SERIE A FEMMINILE - Nessuna sorpresa rispetto a quanto sostenevamo nei giorni scorsi, con le rinunce di Irpinia e VIP che porteranno alla determinazione di un girone unico a dodici squadre, compreso quel Pescara Femminile che alla fine ha regolarizzato la sua posizione dopo i timori che si erano diffusi sin dall’indomani la finale scudetto persa con il Città di Falconara.

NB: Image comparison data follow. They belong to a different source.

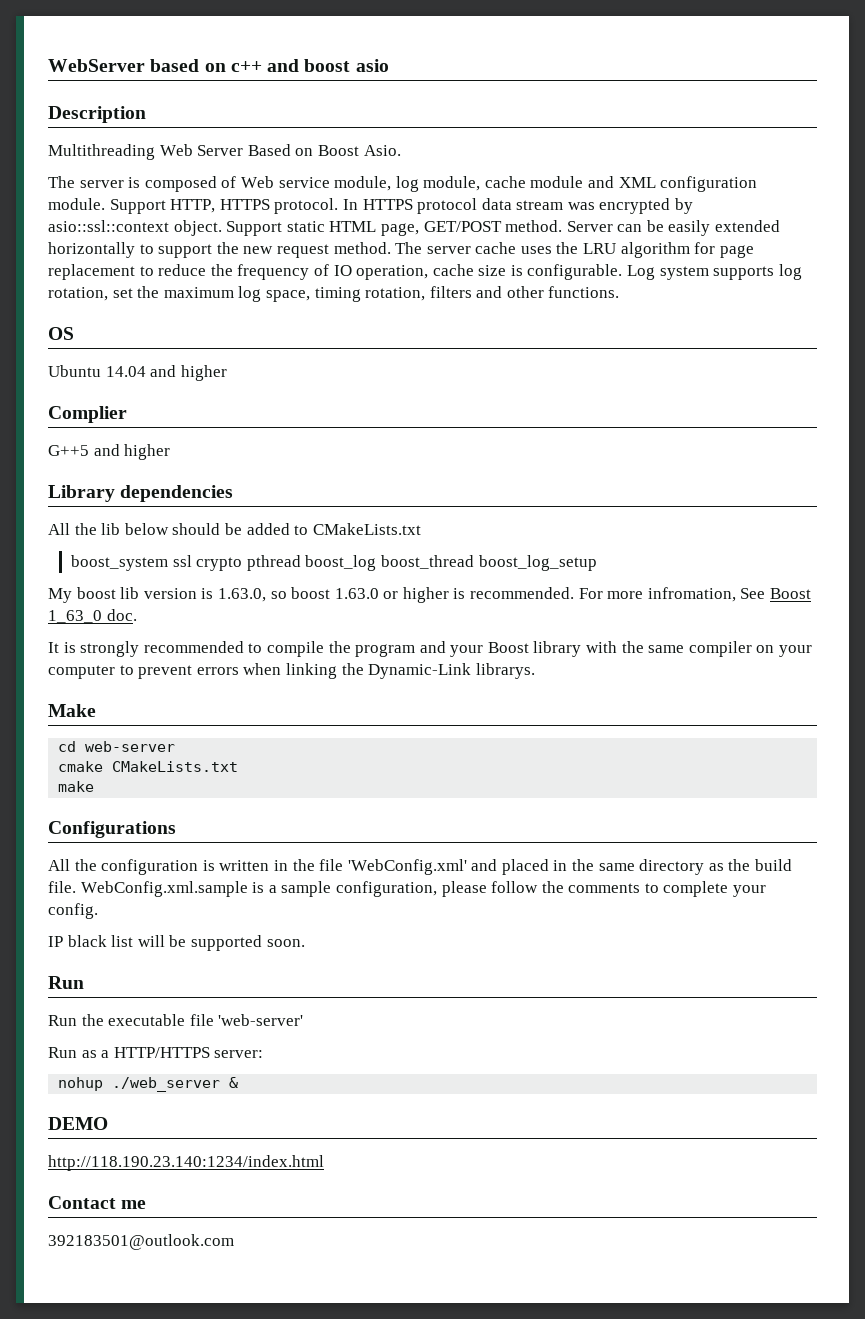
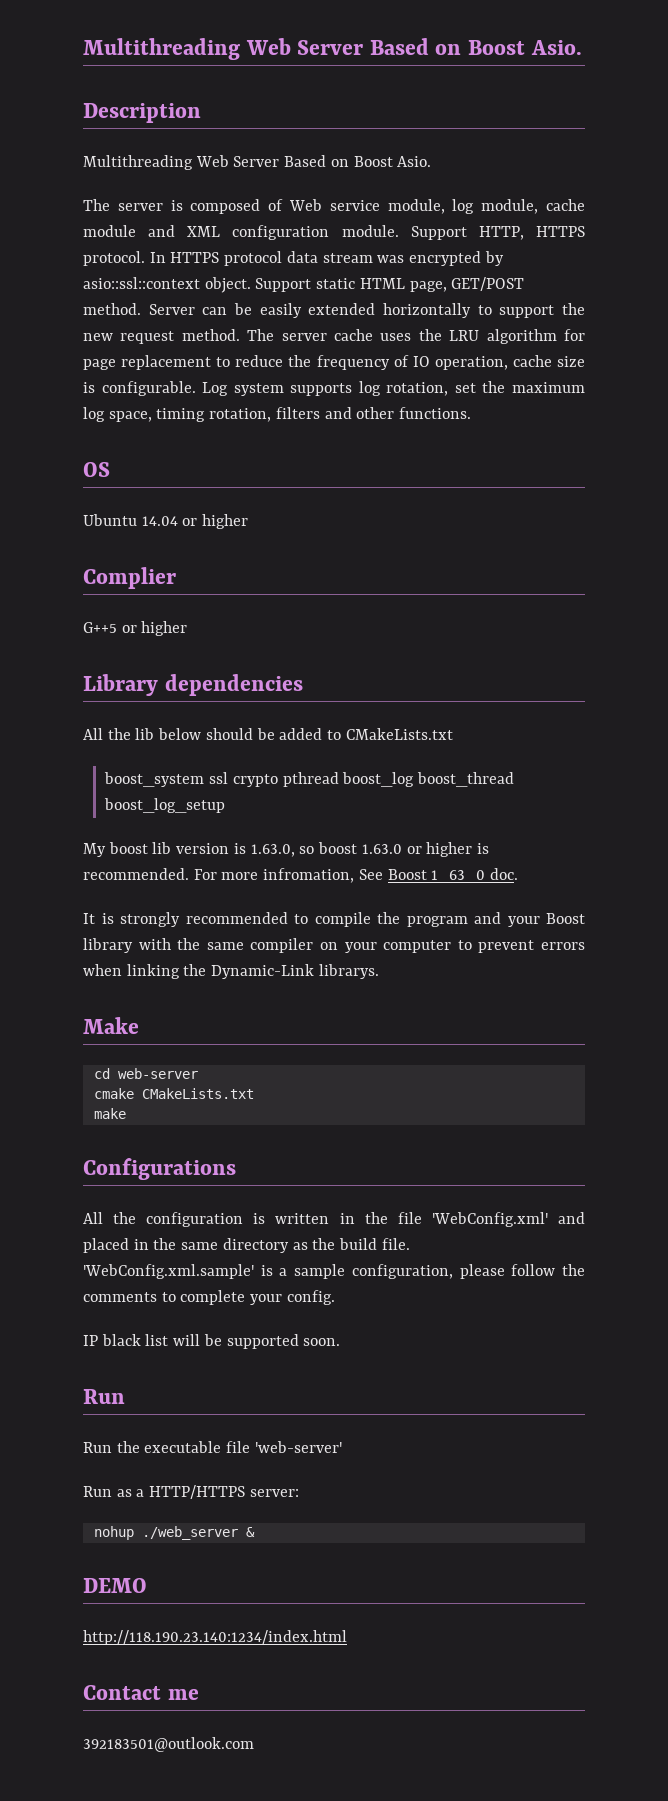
[48,59,389,72] WebServer based on c++ and boost asio -> [83,38,582,60] Multithreading Web Server Based on Boost Asio.
[150,365,177,377] and -> [182,518,198,526] or
[93,444,120,456] and -> [121,625,137,633] or
[80,881,248,897] WebConfig.xml.sample -> [83,1264,254,1279] 'WebConfig.xml.sample'

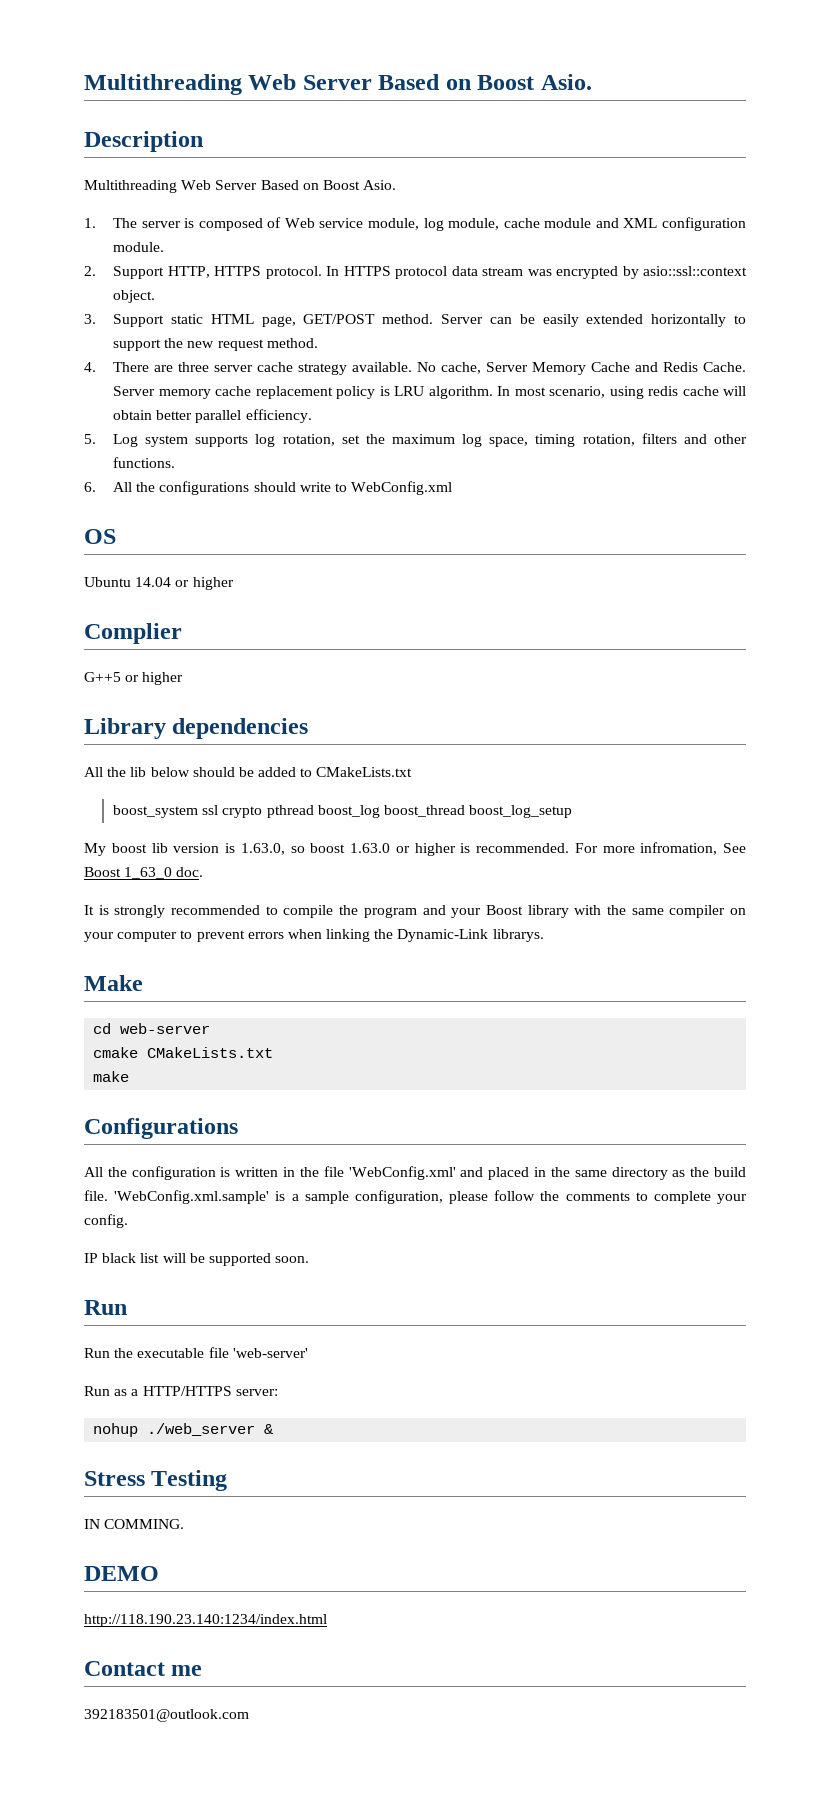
(432, 161) none -> [84,218,96,228] 1.
(399, 231) none -> [84,266,96,276] // 2.
(251, 285) none -> [84,314,96,324] // 3.
[247,329,585,344] [83,355,586,370] [83,381,196,396] The server cache uses the LRU algorithm for page replacement to reduce the frequency of IO operation, cache size is configurable. -> [84,362,746,375] [113,386,746,399] [113,409,312,423] [84,434,96,444] // 4. There are three server cache strategy available. No cache, Server Memory Cache and Redis Cache. Server memory cache replacement policy is LRU algorithm. In most scenario, using redis cache will obtain better parallel efficiency. // 5.
(472, 413) none -> [84,481,453,495] // 6. All the configurations should write to WebConfig.xml
(255, 1532) none -> [84,1470,228,1491] [84,1519,185,1529] // Stress Testing // IN COMMING.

SERIE B FEMMINILE - Il temuto crollo che aveva contrassegnato le iscrizioni della stagione 2024/2025 non c’è stato, anche se va comunque detto che il numero auspicato in viale Tiziano, ossia 48 squadre iscritte (inferiore alle 51 indicate nel comunicato n.1), è stato chiaramente disatteso perchè gli stessi dati diffusi dalla Divisione parlano di 38 squadre che hanno completato le procedure telematiche. Non risultano iscritte Royal Lamezia, WSC Grottaglie, Jasnagora, Arzachena, Pescara 1927, New Real Rieti e poi Città Giardino Marassi, Campobasso, Cerveteri Coppa d’Oro, Cometa, Real Griphus, Gradara e Alta Giudicarie, mentre il ripescaggio dell’Oristanese e l’ammissione della Ternana Thyrus permetteranno di chiudere a quota 40 migliorando anche qui di quattro unità il dato della passata stagione. L'elemento che maggiormente risalta sono le sette rinunce tra le 20 società provenienti dai regionali: la conferma che molte delle neopromosse non hanno ancora strutture in grado di tener botta al salto nel nazionale.

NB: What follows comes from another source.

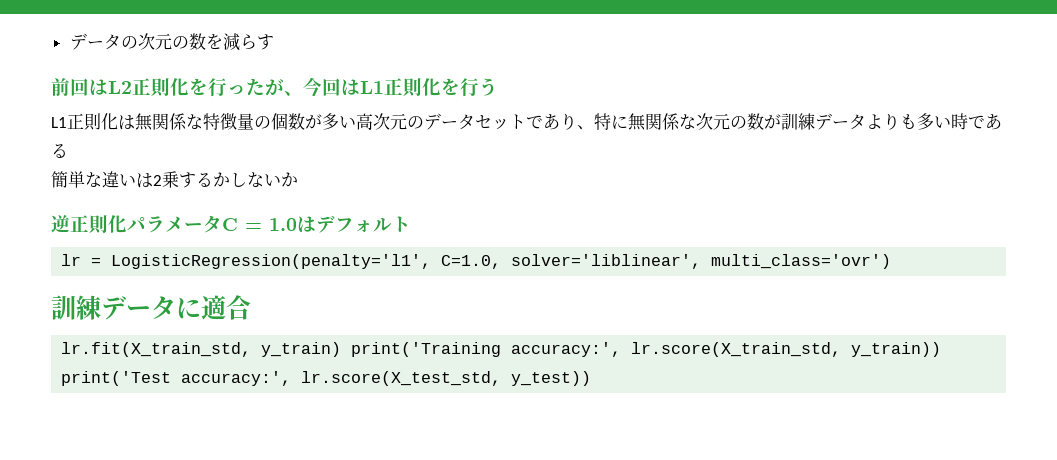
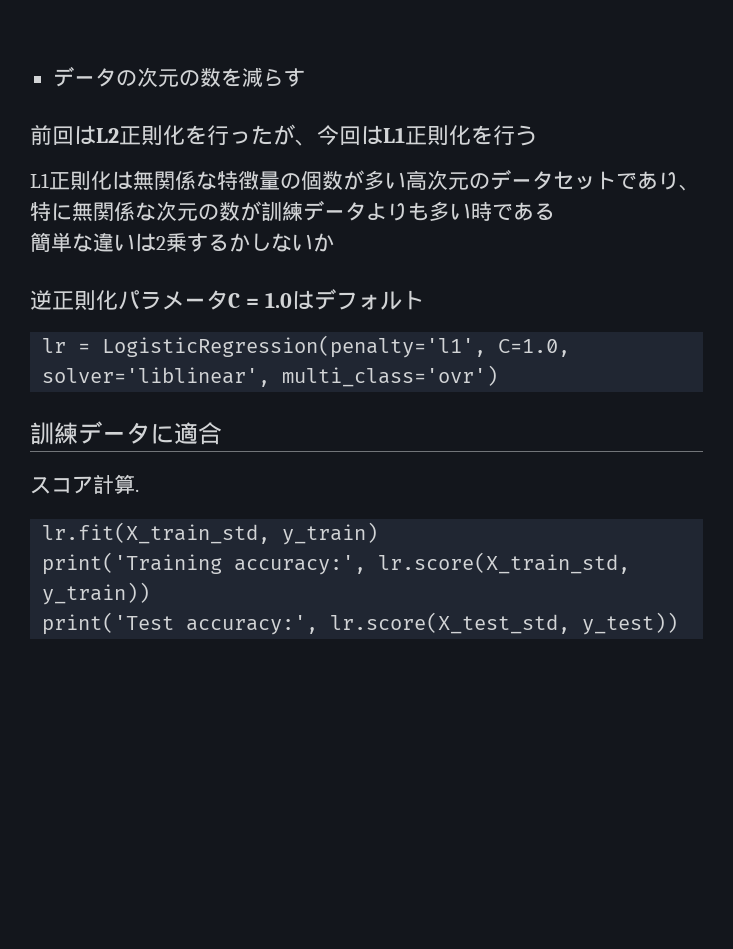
(251, 307) none -> [30,474,139,494] // スコア計算.
(342, 349) none -> (379, 533) //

Tutto questo in attesa delle verifiche della Covisod destinate a concludersi entro la settimana: aggiornamento pertanto necessario ai prossimi giorni per capire meglio se i dati, che nel complesso sono da considerare positivi, saranno confermati dalla Commissione di Vigilanza, in attesa che il Consiglio della LND possa definire le società definitivamente ammesse rimandando al Consiglio Direttivo della Divisione Calcio a 5 gli atti per la formalizzazione degli organici e la composizione dei gironi dei sei campionati nazionali sui quali si articolerà la stagione sportiva del futsal 2025/2026.